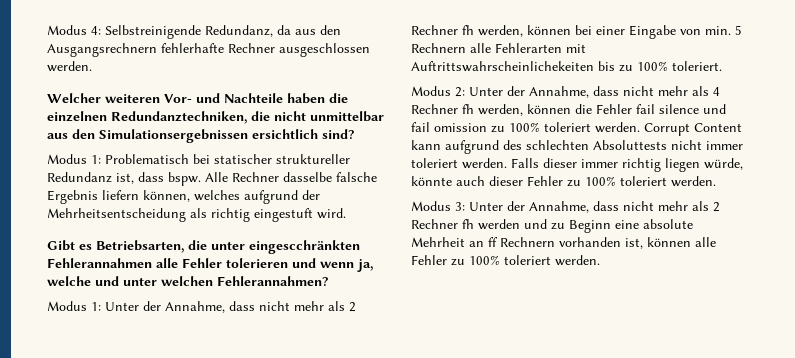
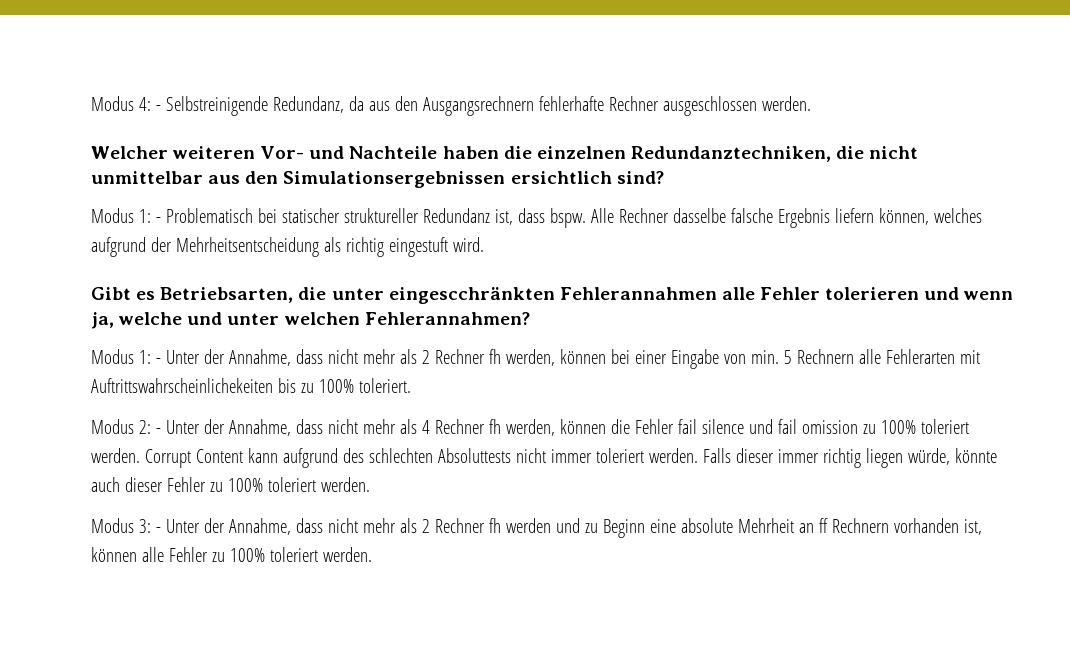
- Modus 4: Selbstreinigende Redundanz, da aus den Ausgangsrechnern fehlerhafte Rechner ausgeschlossen werden.
+ Modus 4: - Selbstreinigende Redundanz, da aus den Ausgangsrechnern fehlerhafte Rechner ausgeschlossen werden.
- Modus 1: Problematisch bei statischer struktureller Redundanz ist, dass bspw.
+ Modus 1: - Problematisch bei statischer struktureller Redundanz ist, dass bspw.
- Modus 1: Unter der Annahme, dass nicht mehr als 2 Rechner fh werden, können bei einer Eingabe von min. 5 Rechnern alle Fehlerarten mit Auftrittswahrscheinlichekeiten bis zu 100% toleriert.
+ Modus 1: - Unter der Annahme, dass nicht mehr als 2 Rechner fh werden, können bei einer Eingabe von min. 5 Rechnern alle Fehlerarten mit Auftrittswahrscheinlichekeiten bis zu 100% toleriert.
- Modus 2: Unter der Annahme, dass nicht mehr als 4 Rechner fh werden, können die Fehler fail silence und fail omission zu 100% toleriert werden.
+ Modus 2: - Unter der Annahme, dass nicht mehr als 4 Rechner fh werden, können die Fehler fail silence und fail omission zu 100% toleriert werden.
- Modus 3: Unter der Annahme, dass nicht mehr als 2 Rechner fh werden und zu Beginn eine absolute Mehrheit an ff Rechnern vorhanden ist, können alle Fehler zu 100% toleriert werden.
+ Modus 3: - Unter der Annahme, dass nicht mehr als 2 Rechner fh werden und zu Beginn eine absolute Mehrheit an ff Rechnern vorhanden ist, können alle Fehler zu 100% toleriert werden.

• • •

**The task**
Please set down only the lines from the first line of the records above through the line that has "1: - Problematisch", exactly, and not the pictures.

**Result of this task**
- Modus 4: Selbstreinigende Redundanz, da aus den Ausgangsrechnern fehlerhafte Rechner ausgeschlossen werden.
+ Modus 4: - Selbstreinigende Redundanz, da aus den Ausgangsrechnern fehlerhafte Rechner ausgeschlossen werden.
- Modus 1: Problematisch bei statischer struktureller Redundanz ist, dass bspw.
+ Modus 1: - Problematisch bei statischer struktureller Redundanz ist, dass bspw.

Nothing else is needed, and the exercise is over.